WHAT IS EXPECTED - Which lines of the data contain the string "into"? Copy every one.

SOURCE MATERIAL -
##########
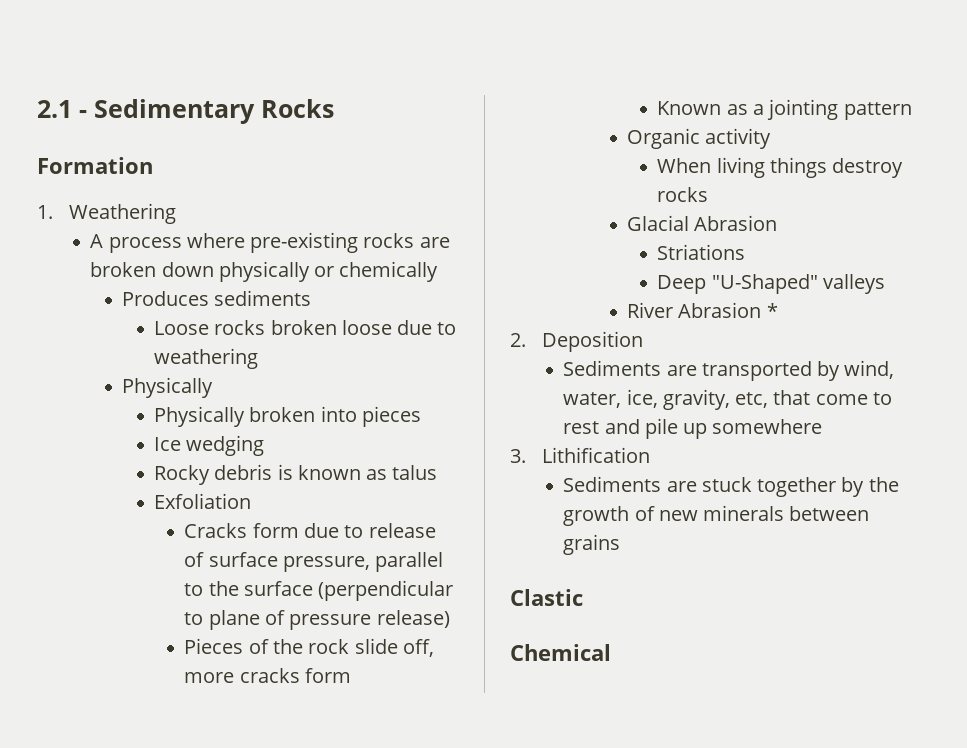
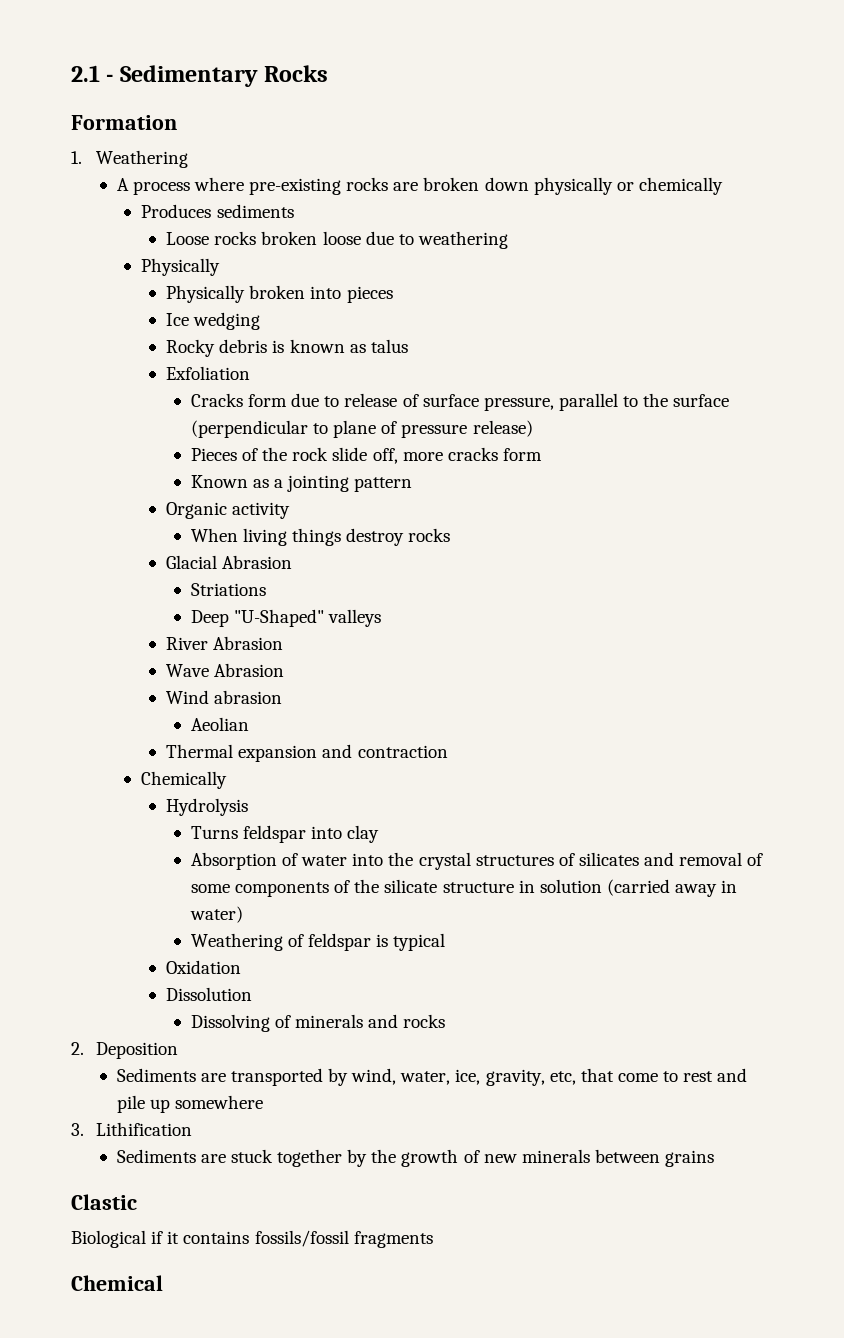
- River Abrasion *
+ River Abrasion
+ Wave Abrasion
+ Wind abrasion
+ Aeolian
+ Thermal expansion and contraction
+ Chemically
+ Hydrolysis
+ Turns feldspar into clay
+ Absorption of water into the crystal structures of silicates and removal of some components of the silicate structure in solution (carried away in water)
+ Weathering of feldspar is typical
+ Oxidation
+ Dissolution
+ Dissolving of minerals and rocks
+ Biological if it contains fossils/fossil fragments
##########
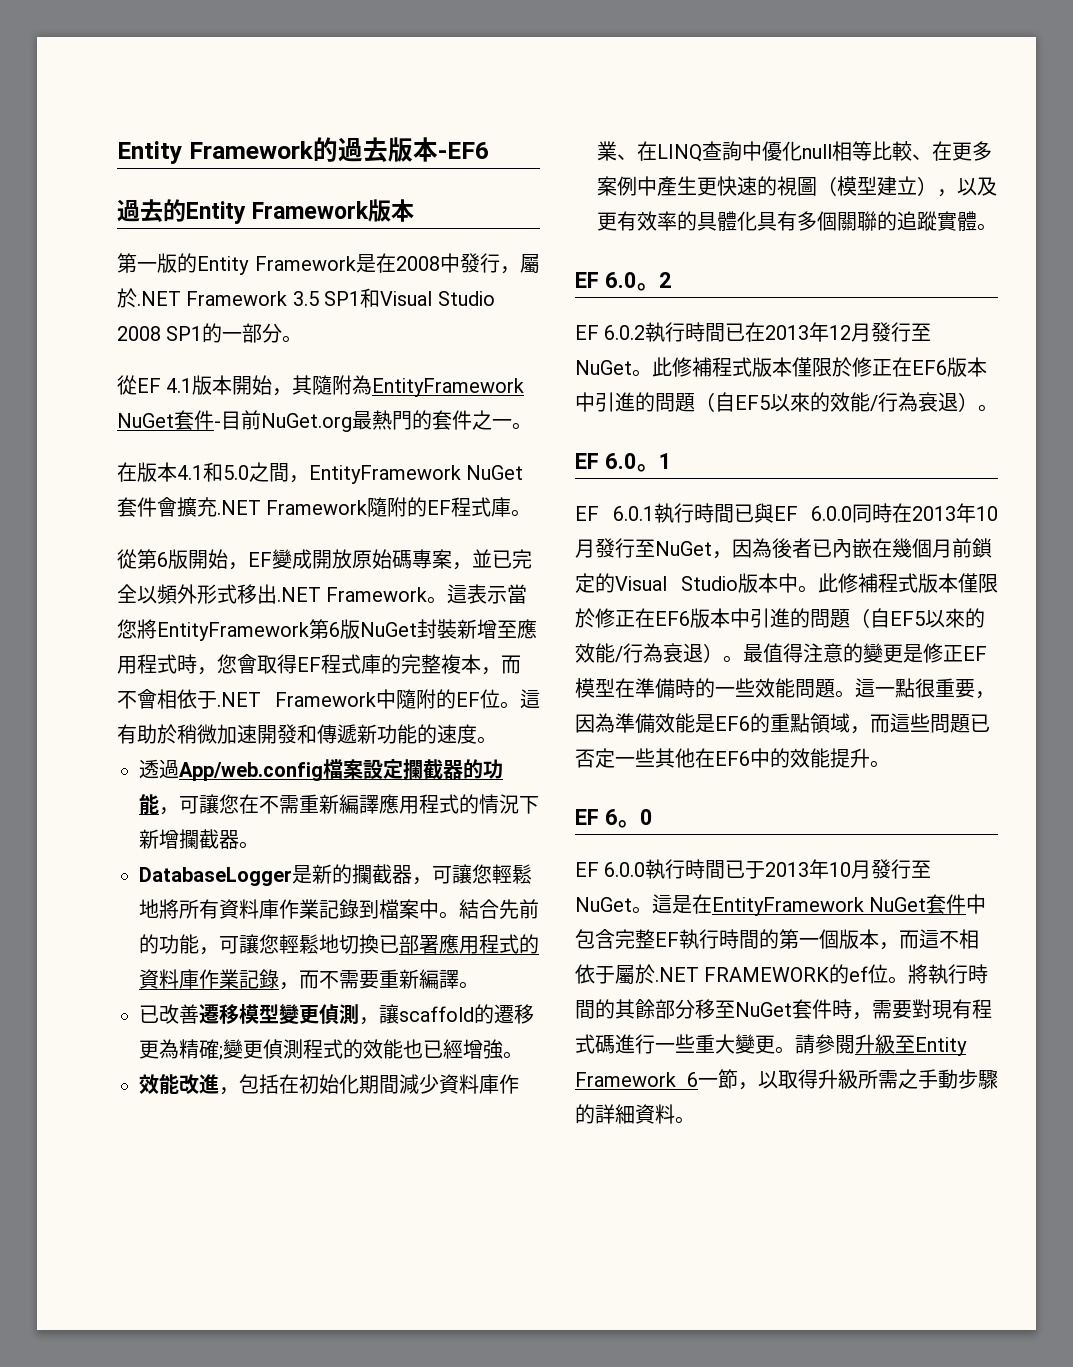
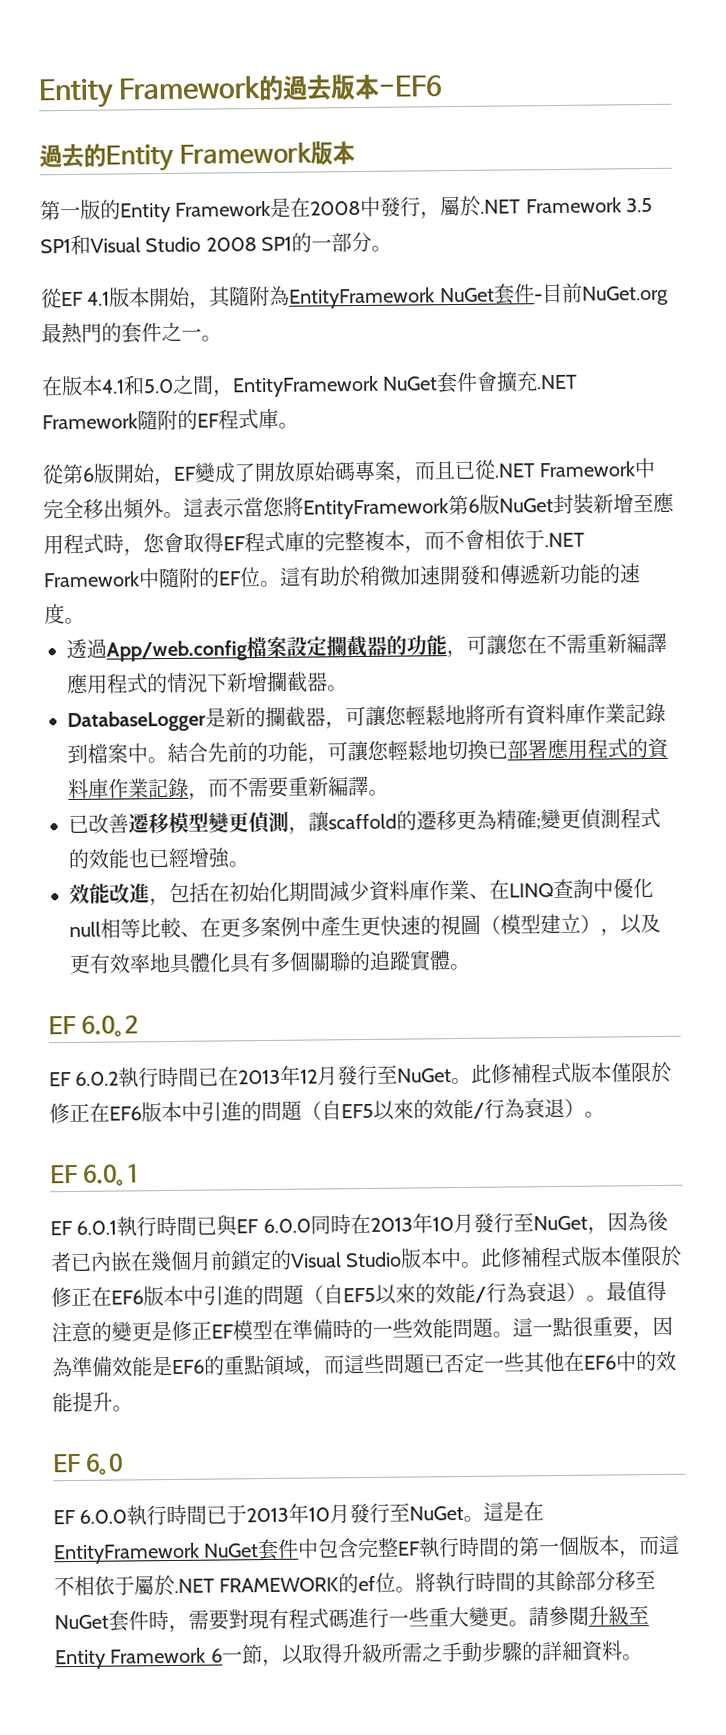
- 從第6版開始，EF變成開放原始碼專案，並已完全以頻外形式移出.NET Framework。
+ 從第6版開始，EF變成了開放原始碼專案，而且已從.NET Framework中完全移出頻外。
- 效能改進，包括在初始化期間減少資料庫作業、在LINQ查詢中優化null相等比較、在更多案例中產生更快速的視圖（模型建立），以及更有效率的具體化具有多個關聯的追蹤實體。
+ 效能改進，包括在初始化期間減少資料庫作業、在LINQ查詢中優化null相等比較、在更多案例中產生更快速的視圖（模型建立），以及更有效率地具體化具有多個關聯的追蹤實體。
##########
ANSWER BOX -
+ Turns feldspar into clay
+ Absorption of water into the crystal structures of silicates and removal of some components of the silicate structure in solution (carried away in water)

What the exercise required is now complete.